Andy M. wrote:
Unfortunately every customer needs a specific customized user interface
and sequence of dialogues, but the general business logic is the same.
So my question: Is Ruby on Rails capable for this kind of requirements?
Absolutely, if you can set some ground rules.
What you are selling is not a finished app, but a series of feature
requests.
To solve each feature request as soon as possible, you need a Capistrano
account
on your customers’ servers. That means, each time you finish a request,
you
enter ‘cap deploy’, and the end users’ experience upgrades in real-time,
right
between page hits.
On your side, to satisfy these feature requests, you need highly
decoupled code,
with absolutely saturating automated tests. That is what Model View
Controller
and unit testing are all about. Each time you make one tiny edit, you
run all
the tests for that model, view, or controller. If the edit is for a
feature for
one customer, the tests defend the user experience for all the other
customers.
A colleague of me has already begun to develop a complete new web
application framework in pure java and servlets without using any
existing web application framework technology. He has almost no
background in web applications and is doing it all alone.

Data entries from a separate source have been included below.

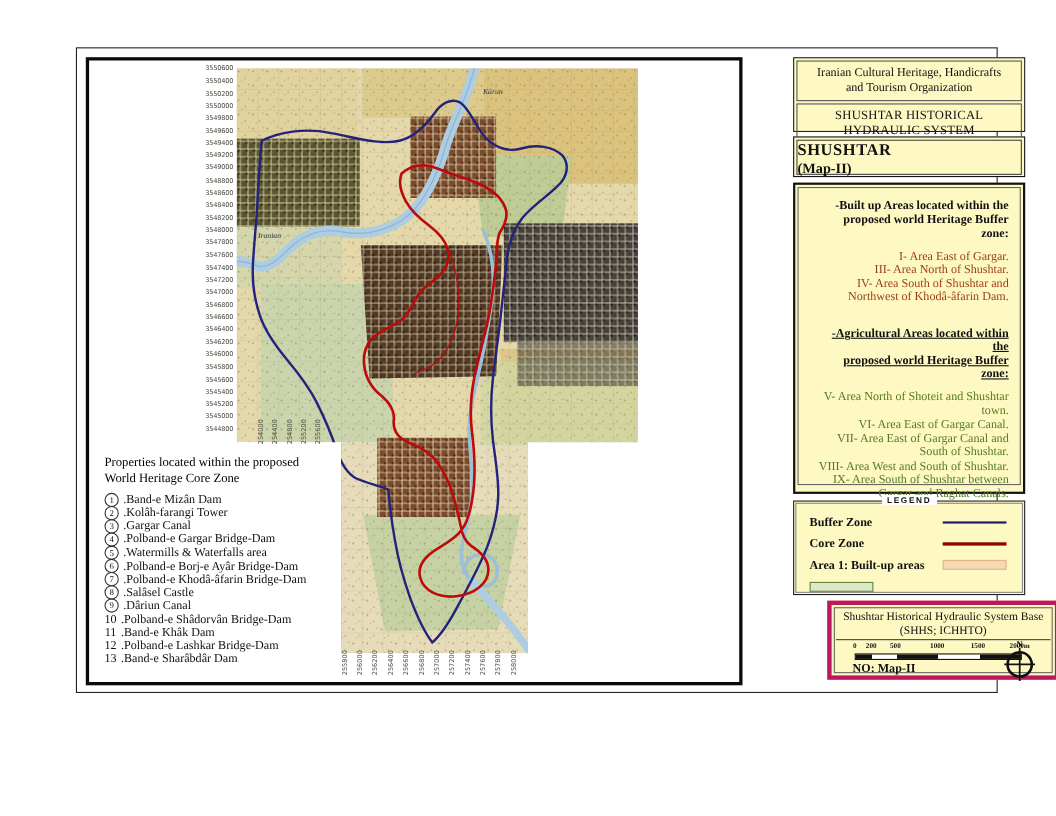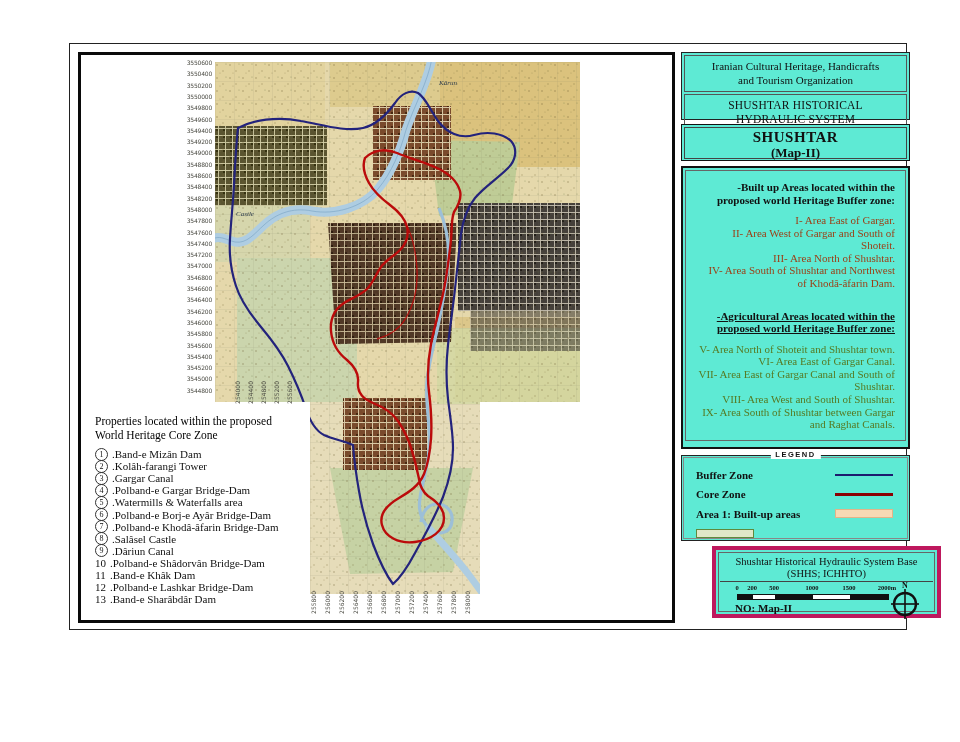"Iranian Cultural Heritage, Handicrafts" .rbox { background: #5eead4 -> #fef9c3; left: 681px -> 721px; width: 229px -> 211px }
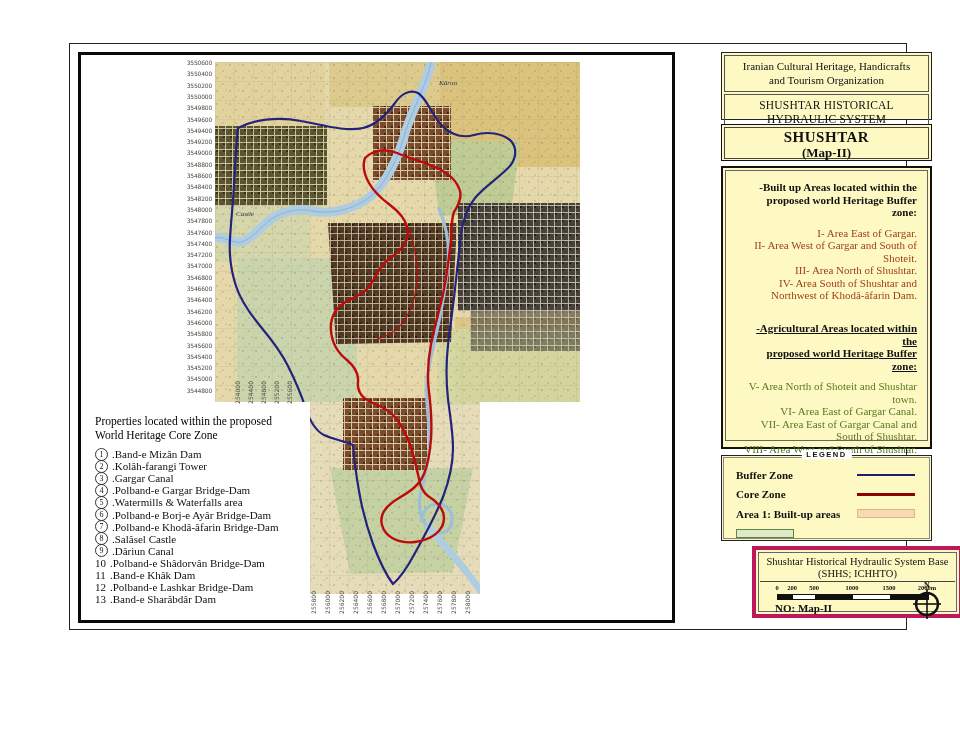"SHUSHTAR" .titlebox .inner { text-align: center -> left }
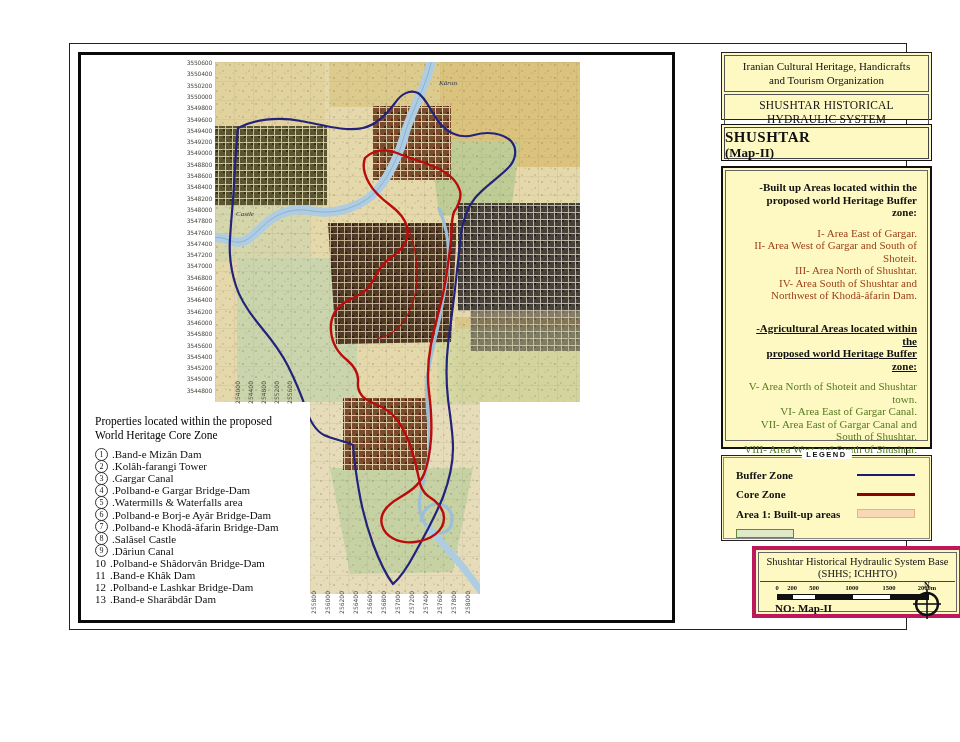"Castle" span.map-label { text: Castle -> Iranian }
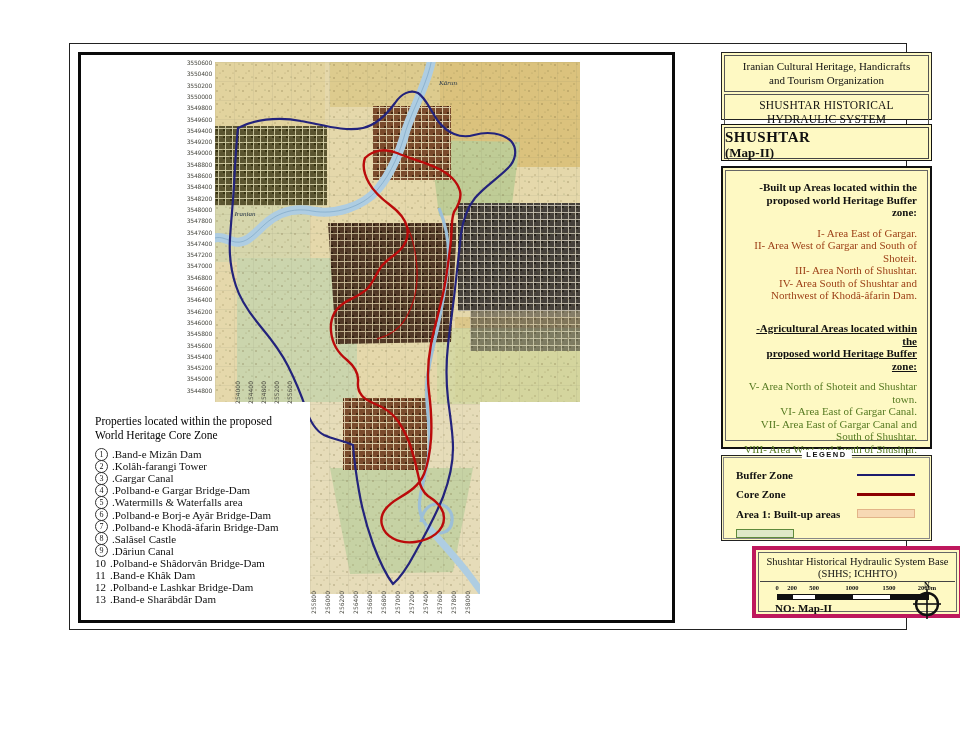"II- Area West of Gargar" div { html: <div>II- Area West of Gargar and South of Shoteit.</div> -> none }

Unless he is a supergenius who deserves to become our next overlord, he
will
epic-fail. Your goal now is to prevent the inevitable, as soon as
possible.
My thinking is that this strategy is a big mistake. In 2008 it is
essential to use a mature web application framework for a small company
with not more than 3 web developers.
Absolutely. You will spend all your time on the plumbing. May I ask if
this guy
is working alone, long hours, at home, and without unit tests or
frequent releases?
Developing a own new framework makes no sense at all. Especially for a
small company with a very niche market.
Rails is exactly what you need. Firstly, it is dynamic, so you can do
much more
stuff in much fewer lines of code than Java. Some guestimates place the
ratio of
code lines at 1 to 10.
Next, Rails leverages unit tests, so you can write new tests that target
high-level things, without reinventing their plumbing.
Next, Rails makes “metadata” rather easy. You will soon discover that
each
customer needs a different configuration. This topic is called “Software
Product
Lines” - look it up. As you add configurations, you will add unit tests
that
cross-check their methods. The more product lines the better, because
the
configurations and unit tests work together to cross-test everything,
and
soak-test all your code abilities.
These techniques do not require heroism. They require small, co-located
teams,
typically pair-programmers, who work reasonable hours. A week of work
like this
consists of collating the feature requests with highest business value,
knocking
each one down, and deploying the application when each one is finish.
Your colleague is raising the risk much higher than you need.